Who owns Tomago Aluminium?

Tomago Aluminium is a joint venture owned by three shareholders: Rio Tinto (51.55%), Gove Aluminium Finance Limited (GAF) (25.2%), and Hydro Aluminium (23.25%). Rio Tinto serves as the managing partner, overseeing operations and strategic planning. The ownership structure ensures a blend of global expertise in aluminium smelting and infrastructure investment.

What does Tomago Aluminium do?

Tomago Aluminium operates an electrolytic smelter that produces primary aluminium metal from refined alumina. The plant converts alumina into aluminium ingots through a high-energy smelting process involving potline operation and electrolytic reduction. The final products are used in sectors like construction, transportation, and manufacturing.

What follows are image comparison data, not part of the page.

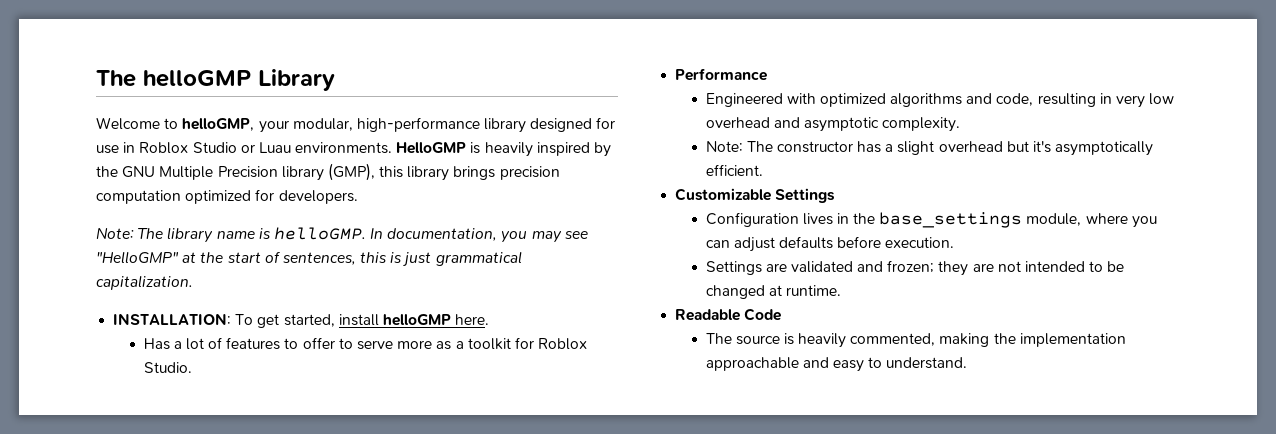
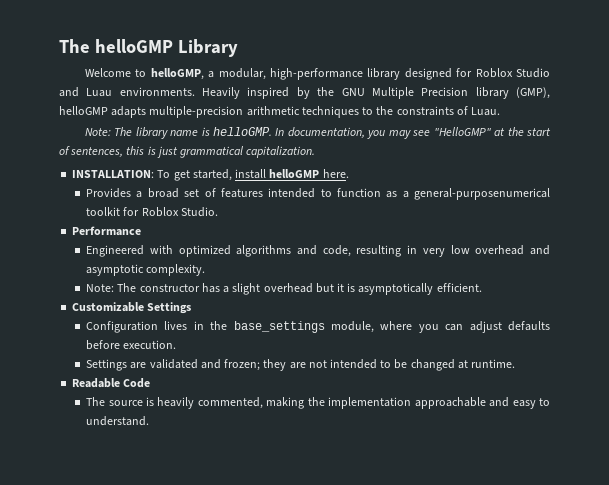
- Welcome to helloGMP, your modular, high-performance library designed for use in Roblox Studio or Luau environments.
+ Welcome to helloGMP, a modular, high-performance library designed for Roblox Studio and Luau environments.
- HelloGMP is heavily inspired by the GNU Multiple Precision library (GMP), this library brings precision computation optimized for developers.
+ Heavily inspired by the GNU Multiple Precision library (GMP), helloGMP adapts multiple-precision arithmetic techniques to the constraints of Luau.
- Has a lot of features to offer to serve more as a toolkit for Roblox Studio.
+ Provides a broad set of features intended to function as a general-purposenumerical toolkit for Roblox Studio.
- Note: The constructor has a slight overhead but it's asymptotically efficient.
+ Note: The constructor has a slight overhead but it is asymptotically efficient.

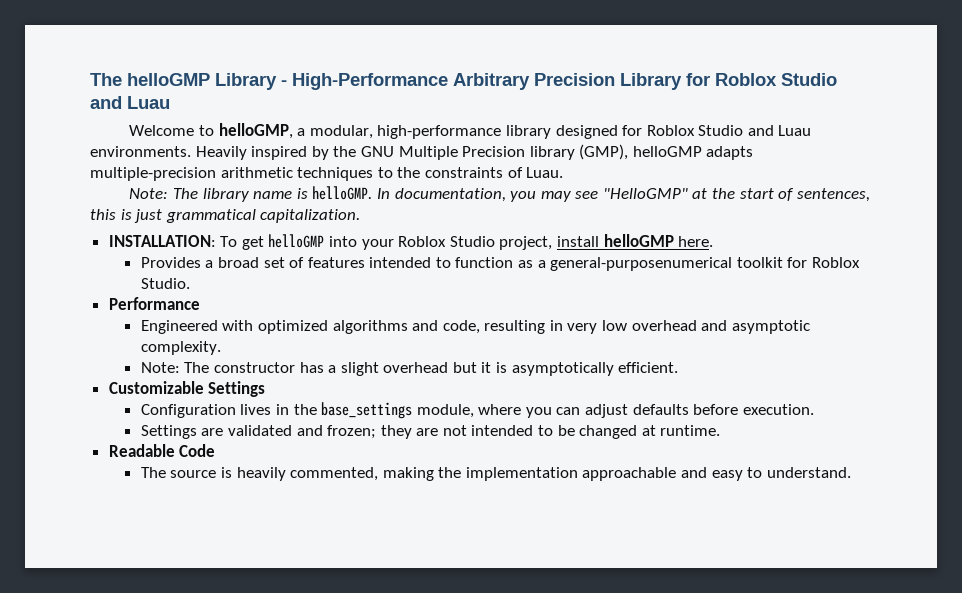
- The helloGMP Library
+ The helloGMP Library - High-Performance Arbitrary Precision Library for Roblox Studio and Luau
- INSTALLATION: To get started, install helloGMP here.
+ INSTALLATION: To get helloGMP into your Roblox Studio project, install helloGMP here.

How much does Tomago Aluminium pay?

While specific salary figures vary by role, industry reports suggest competitive compensation for technical, engineering, and operations staff at Tomago Aluminium. The site’s strategic role and energy-intensive processes require a skilled workforce, often offering above-average wages for the region. Additionally, union representation ensures compliance with Australian labour standards.

What items are prohibited at Tomago Aluminium?

As an industrial site with stringent safety protocols, prohibited items typically include:

  • Flammable or explosive materials
  • Unauthorized recording devices
  • Personal electronic devices in restricted areas
  • Alcohol and drugs

Strict adherence to safety and compliance standards is enforced to protect both personnel and equipment.